Gizbert says he discovered that he was being fired at a meeting in June 2004 with Marcus Wilford, ABC’s London bureau chief.

“He told me: ‘We’ve decided to terminate you. ABC wants to replace you with a correspondent who will travel to war zones,’ ” Gizbert recalled. “I said, ‘You’re firing me because I won’t go to war zones?’ ‘No,’ he said, ‘we’re terminating you and replacing you with someone who will.’ And I said: ‘Isn’t that the same thing?’ ”

Wilford would not comment on Gizbert’s case for legal reasons. Nor would the news department’s head of communications, Jeffrey W. Schneider. But, he said the company’s policy was that “war zones are always voluntary assignments.
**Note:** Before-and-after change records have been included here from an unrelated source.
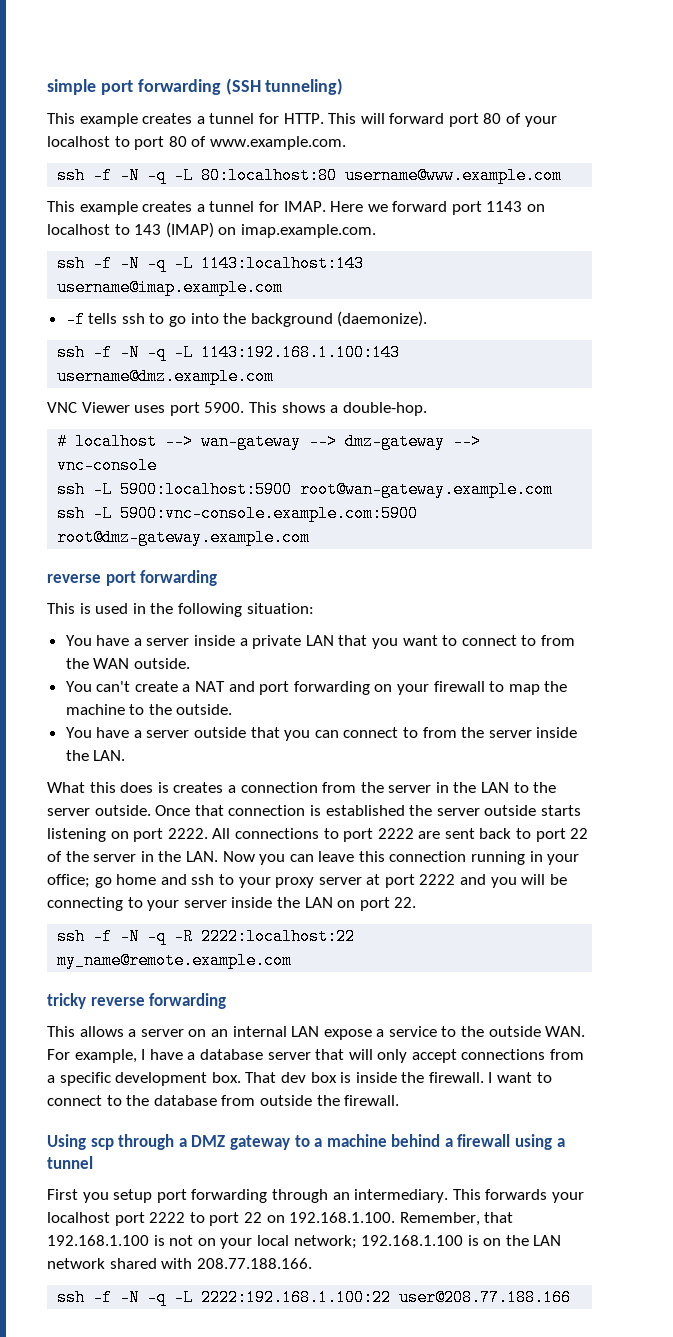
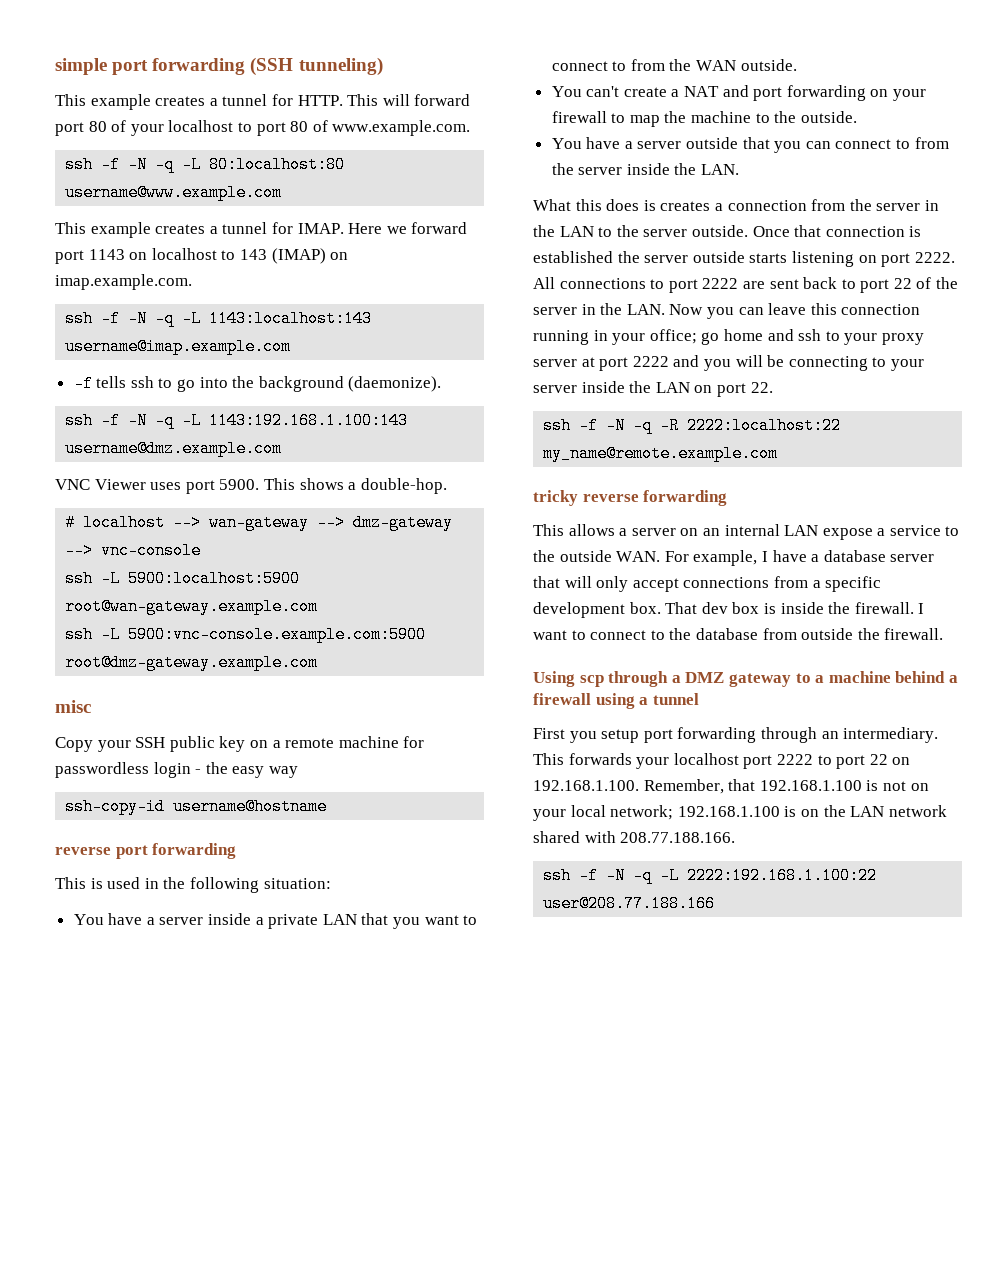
(311, 537) none -> [55,700,91,713] [55,736,425,752] [55,762,298,778] [65,798,328,815] // misc // Copy your SSH public key on a remote machine for passwordless login - the easy way // ssh-copy-id username@hostname

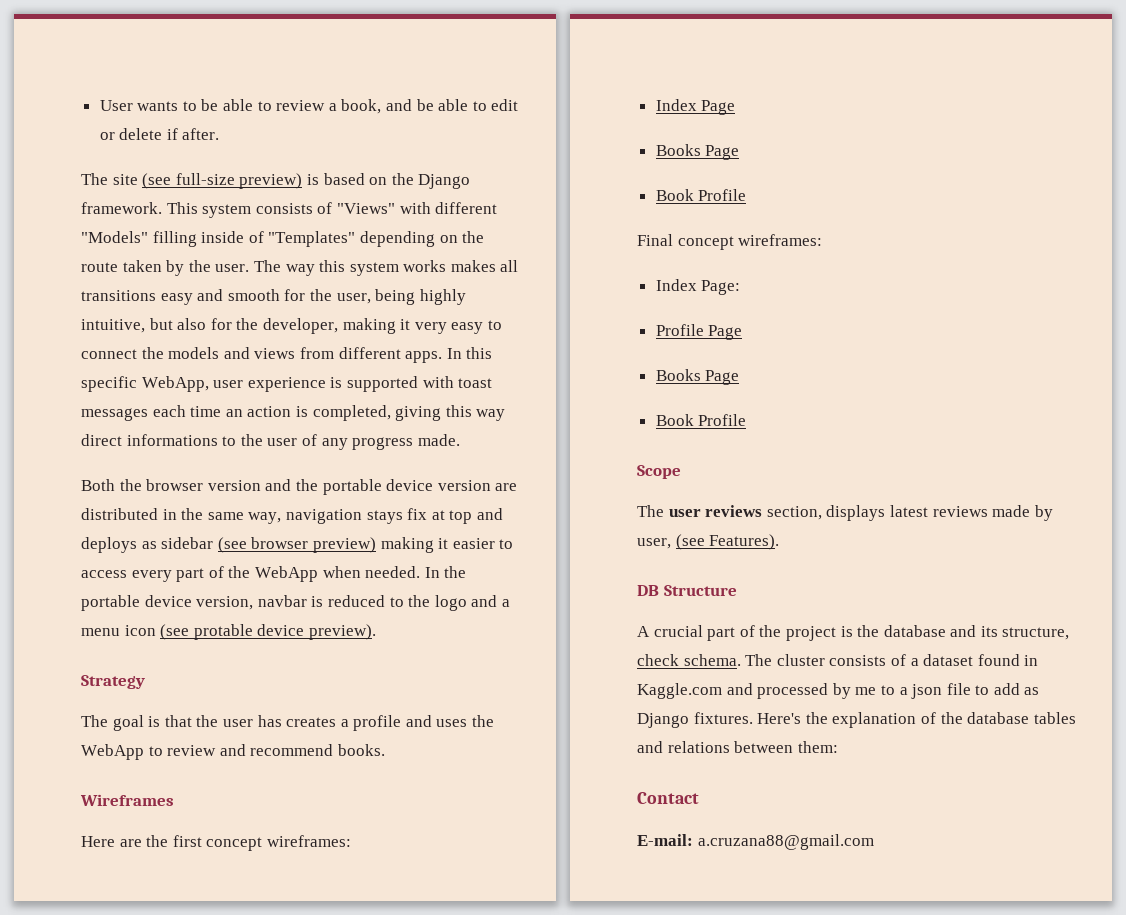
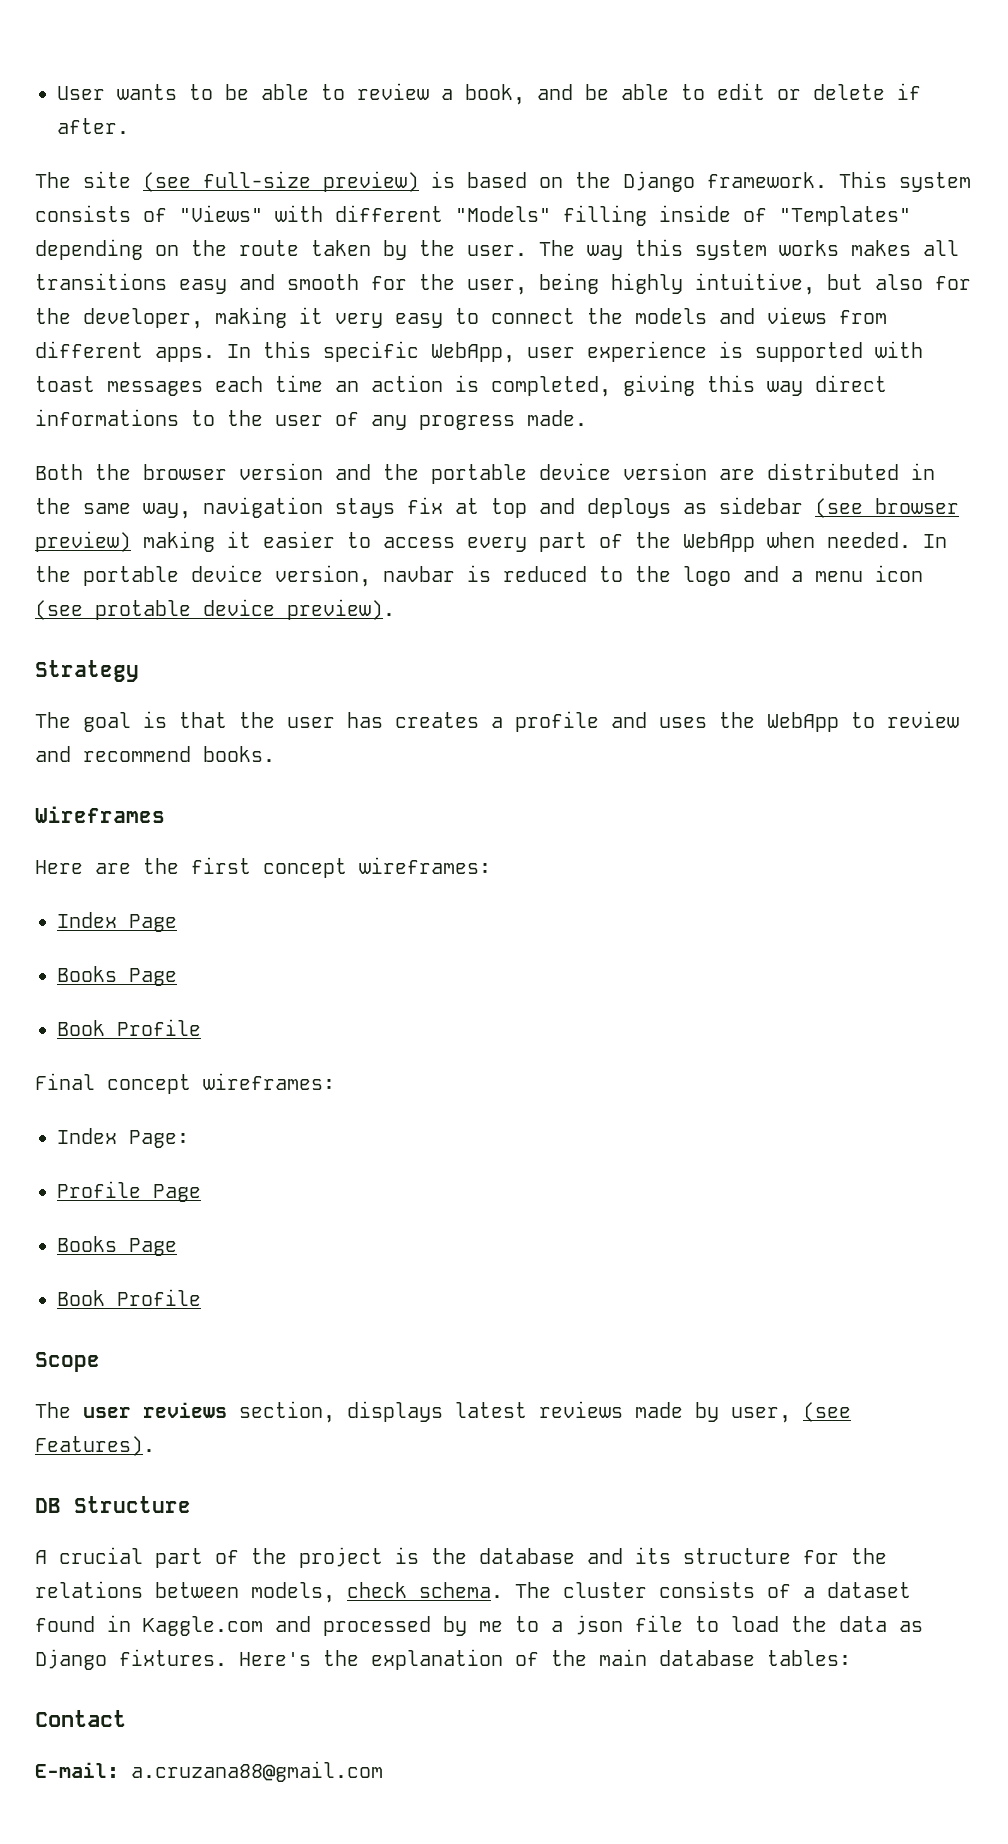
[1002,627,1070,640] structure, -> [683,1548,887,1564] [35,1581,335,1603] structure for the relations between models,
[993,683,1020,695] add -> [731,1616,887,1632] load the data
[967,712,1076,724] [637,741,838,753] database tables and relations between them: -> [599,1649,851,1666] main database tables:

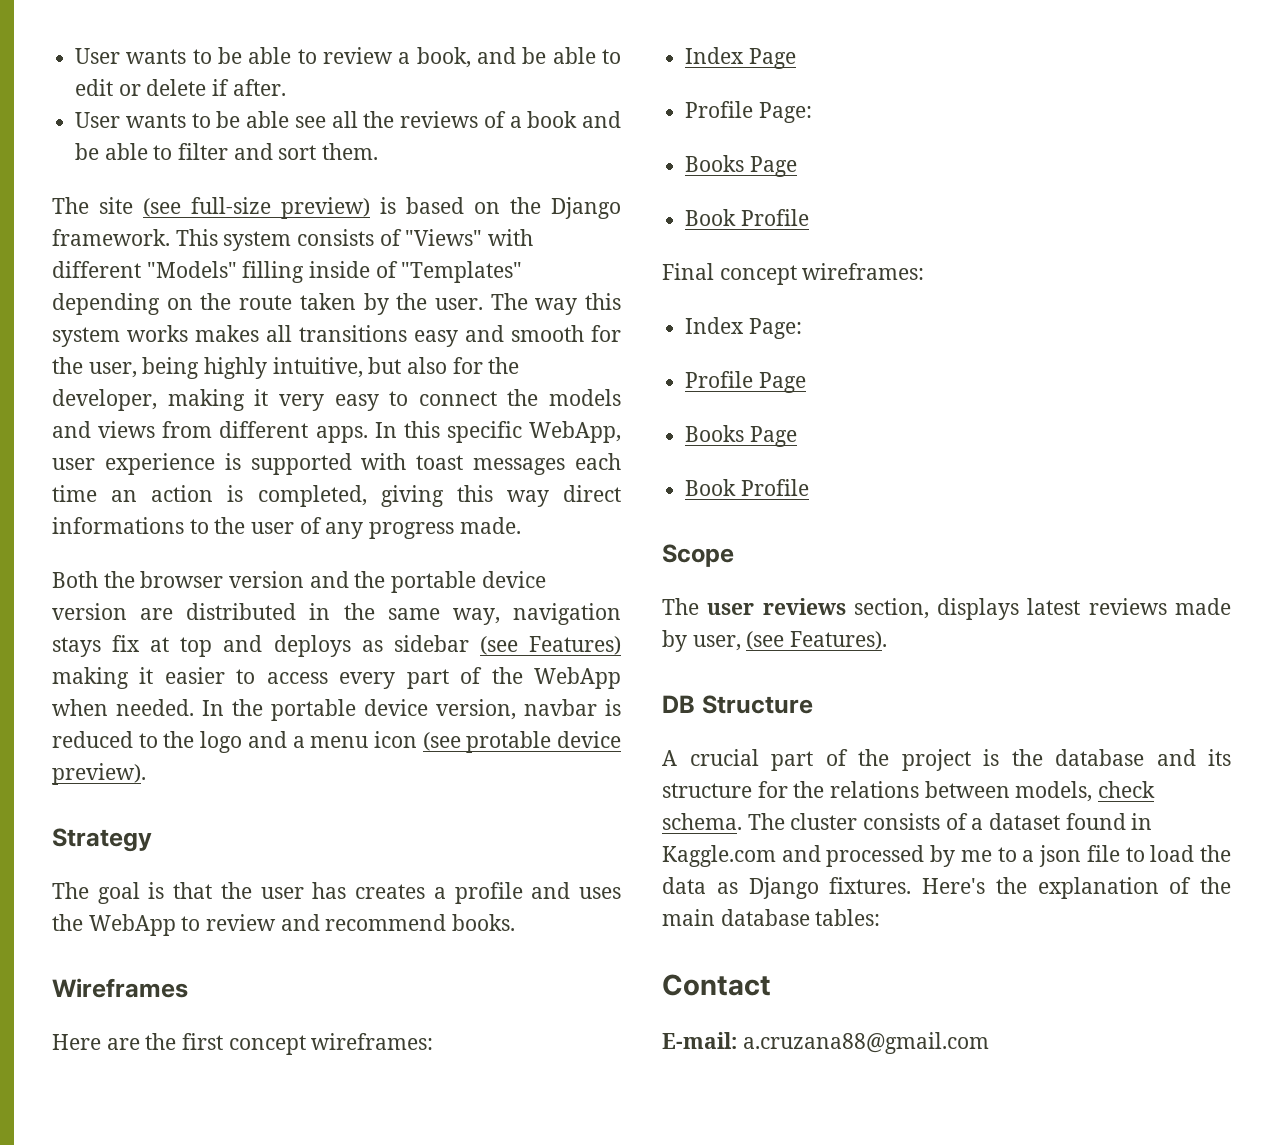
(129, 126) none -> [75,111,622,128] [75,143,379,160] // User wants to be able see all the reviews of a book and be able to filter and sort them.
[875,498,959,514] [35,531,131,552] browser preview) -> [528,636,621,655] Features)
(177, 923) none -> [685,101,812,123] // Profile Page:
We respect the personal decision of anybody who works for us regarding their desire to travel to a war zone.”

Nevertheless, Gizbert is suing ABC News for unfair dismissal at a British employment tribunal, seeking more than $4 million in damages.

He has called numerous network executives to testify, including ABC News President David Westin and Senior Vice President Paul Slavin. They will probably testify by video link from New York, Gizbert said, but Mimi Gurbst, vice president in charge of news assignments, is scheduled to travel to London to give her evidence to the June 14-16 hearing.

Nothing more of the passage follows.